CHICAGO — Plant-based proteins, local produce, heirloom varieties and exotic fruit are some of the ways that a panel of award-winning chefs are looking to expand the use of produce on menus.
In a lively June 15 United FreshMKT workshop called "Chef Insights: Foodservice & Restaurant Trends from the Best," moderator Brian Denton, director of marketing and brand development at Pro*Act, peppered a panel of eight chefs with questions. The panel members were winners of the 2017 Produce Excellence in Foodservice Awards, selected from more than 100 award nominees.
Asked by Denton about some of the ways they are using produce in creative ways, chefs offered several insights.
Eric Lindstrom, deputy director of retail dining/executive chef of the U.S. Naval Academy, who won in the colleges and university category, said universities and colleges have used more plant-based proteins and Meatless Mondays. Lindstrom said he has offered a plant-based burger at the Naval Academy that was well received.
More parts of vegetables are being utilized and appreciated, such as broccoli stalks, chefs said.
Robert Cuellar, child nutrition program director for the Laredo Independent School District and the winning chef in the K-12 category, said the Fresh Fruit and Vegetable Program has expanded the education horizon for elementary school kids, and teachers have added menu planning skills that include fruits and vegetables.
Winning chef for casual dining, Shane Schaibly, corporate chef and vice president of culinary strategy, First Watch Restaurants Inc., said the company rolled out a fresh juice program in more than 200 restaurants. Chefs can mix popular juices such as apple with less familiar and less popular choices such as kale, and that helps expose consumers to new tastes.

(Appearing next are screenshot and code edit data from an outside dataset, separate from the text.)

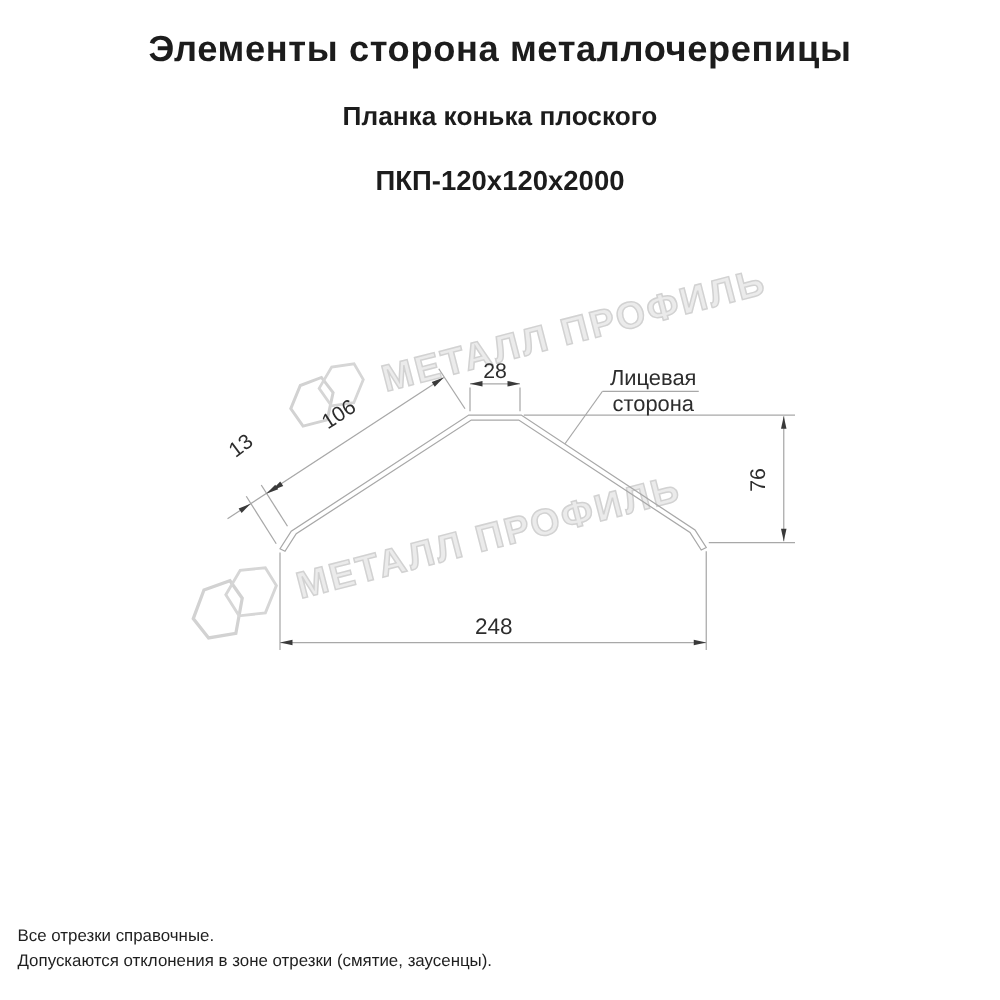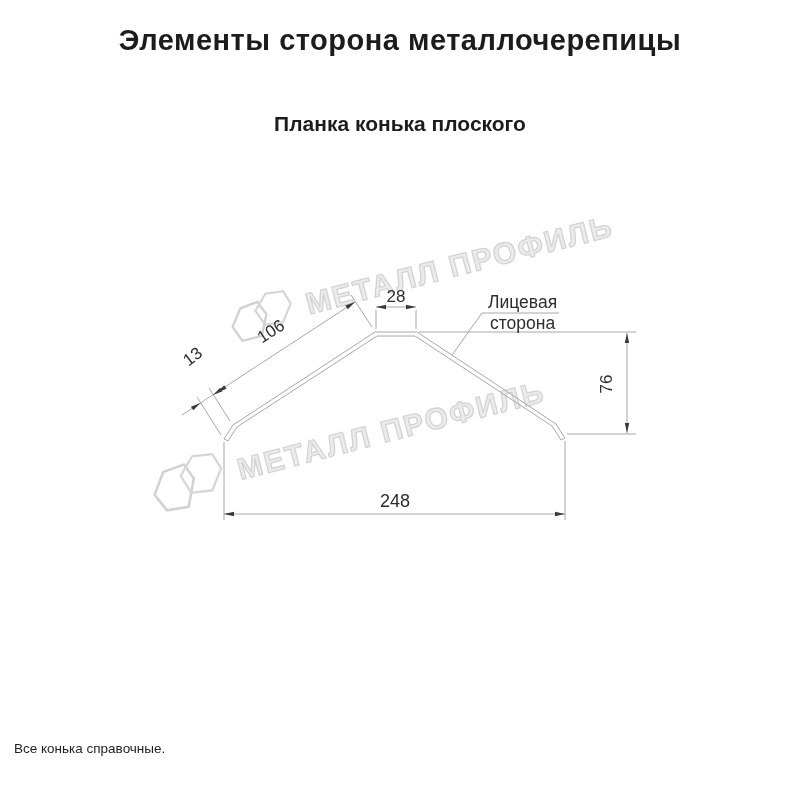--- a/index.html
+++ b/index.html
@@ -9,7 +9,7 @@
   
   .hdr{position:absolute;left:0;width:800px;text-align:center;color:#1c1c1c;z-index:3;}
   .hdr.title{top:24px;font-size:29px;font-weight:bold;letter-spacing:0.5px;}
-  .hdr.subtitle{top:112px;font-size:21px;font-weight:bold;}
+  .hdr.subtitle{top:82px;font-size:21px;font-weight:bold;}
   .hdr.code{top:132px;font-size:22px;font-weight:bold;}
 
   

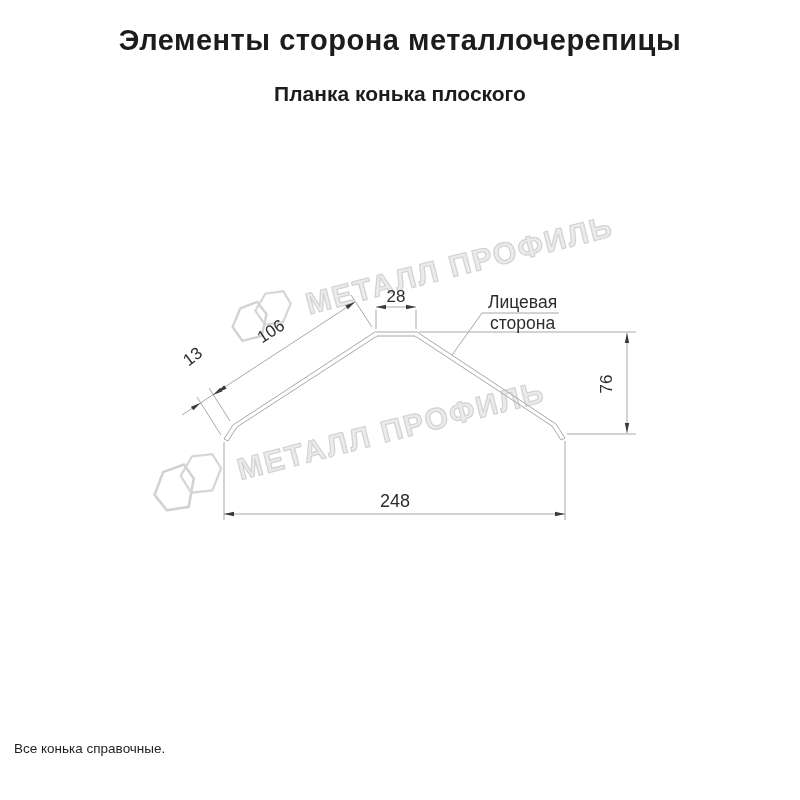--- a/index.html
+++ b/index.html
@@ -55,6 +55,7 @@
 
   <div class="hdr title">Элементы сторона металлочерепицы</div>
   <div class="hdr subtitle">Планка конька плоского</div>
+  <div class="hdr code">ПКП-120х120х2000</div>
 
   <svg class="diagram" width="800" height="800" viewBox="0 0 800 800">
 

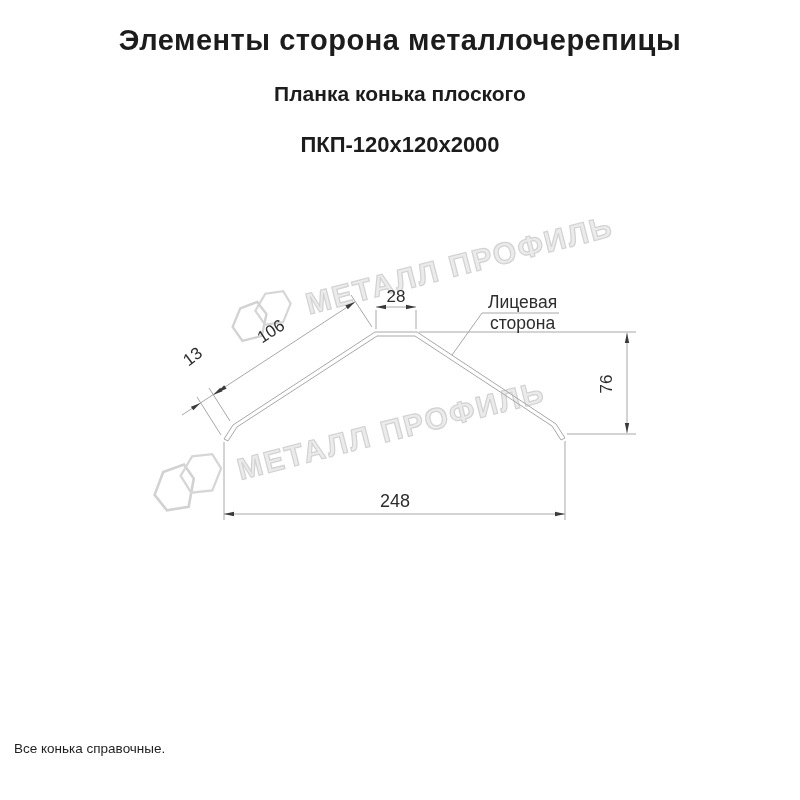--- a/index.html
+++ b/index.html
@@ -110,7 +110,7 @@
     </g>
   </svg>
 
-  <div class="footer f1">Все конька справочные.</div>
+  <div class="footer f1">Все отрезки справочные.</div>
 
 </div>
 

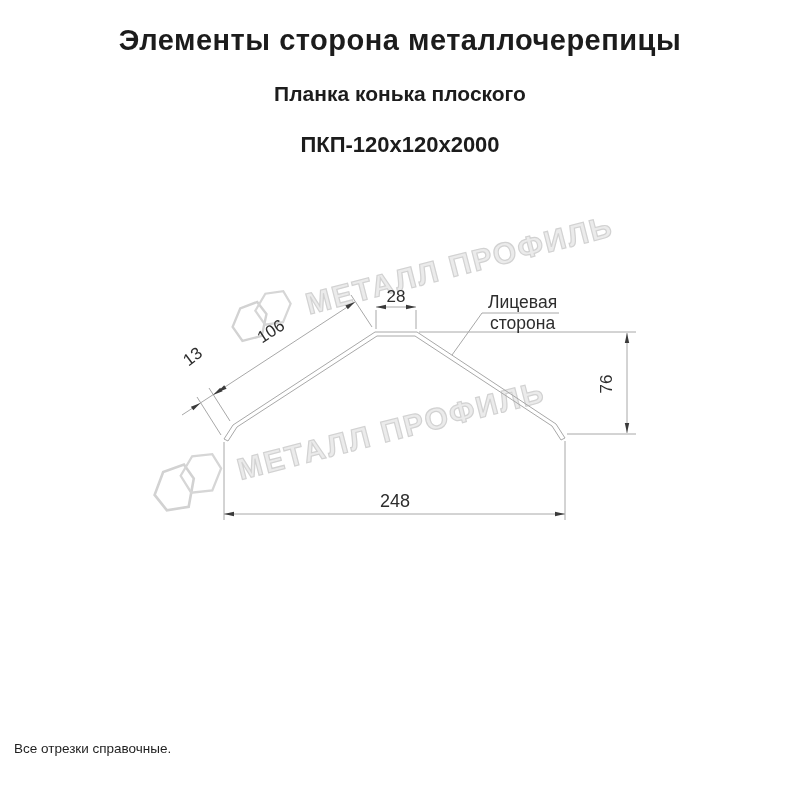--- a/index.html
+++ b/index.html
@@ -111,6 +111,7 @@
   </svg>
 
   <div class="footer f1">Все отрезки справочные.</div>
+  <div class="footer f2">Допускаются отклонения в зоне отрезки (смятие, заусенцы).</div>
 
 </div>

“I wouldn’t say tricking them, but, you know, trick them a little by mixing apple juice with turmeric or with beets,” he said.
Denton asked if consumer tastes are changing.
Ted Mathesius, executive chef, Adobe Café Lehi/Bon Appetit Management Co., who won the business and industry category, said he tries to make produce center of the plate as much as possible and consumers respond. For example, cauliflower rice is a popular option when offered as an alternative to rice or noodles when beef stroganoff is served.
"We have to push the envelope, to expand pallets and mindset,” he said. "We are still going to sell 200 burgers but hopefully we’ll sell 100 salads too," he said.
Winner of the fine dining category, Varin Keokitvon, chef of Heartwood Provisions, said he is adding heirloom varieties and exotic fruits like durian to incorporate into menus, educating staff about the items to build excitement for the items among patrons.
Matt Smith, executive chef at the Sheraton Columbus Hotel at Capitol Square, who won the hotels and resort category, said he must be much more responsive to special dietary needs than a decade ago, with perhaps 5% of those served at a catering occasion having special dietary needs.
Denton asked how much risk chefs are willing to take when they introduce new fruit and vegetable menu items to multiple units.
"Every time we roll out a seasonal menu, it is a bit of a risk. It is an opportunity to try new things," said Lacey Hudgins, head of product development at the Wildflower Bread Company, and winning chef in the quick service category. "At this point we are small enough so we can fail at some things and find our way."
New menu items are always needed to keep a menu from becoming stale. Bringing in meat alternatives and more varied vegetable items is a necessary risk to bring in younger consumers, she said.
Schaibly said First Watch has 200 restaurants, but the chain has 12 restaurants in the Tampa, Fla., region that test all potential menu items a year ahead of introduction. "The testing ground works for us, and that's where we prove ourselves from a culinary side," he said.
The restaurant likes to focus on seasonal produce changes in the menu rather than regional changes because of the national reach of the chain. He said boards and commodity commissions can be great resources to suggest new menu items.
Ralph Chavez, system executive chef for Touchpoint Healthcare Services and winning chef in the hospitals and health care category, said he has been an advocate of sourcing local and seasonal produce. Chefs help educate retail customers and patients where their fruits and vegetables are coming from.
“We let them know we are buying local and supporting local farmers in their community,” he said. “It is never really good news when you are staying in a hospital, so we try to make their experience better."
Denton asked the chefs about the challenges and opportunities in local production.
Chavez of Touchpoint Healthcare said one of the biggest challenges is finding enough local volume for the needs of an entire hospital. "We’ve encouraged chefs to run something (local) for a week or even a few days, but use local if they can," he said. Ten percent of the firm’s purchases were local produce over the last year. “We are always looking for different ways to use local production."
Hudgins said produce distributors could also help foodservice operators find more local.
"All distributors need to be looking at hyper local sources," she said.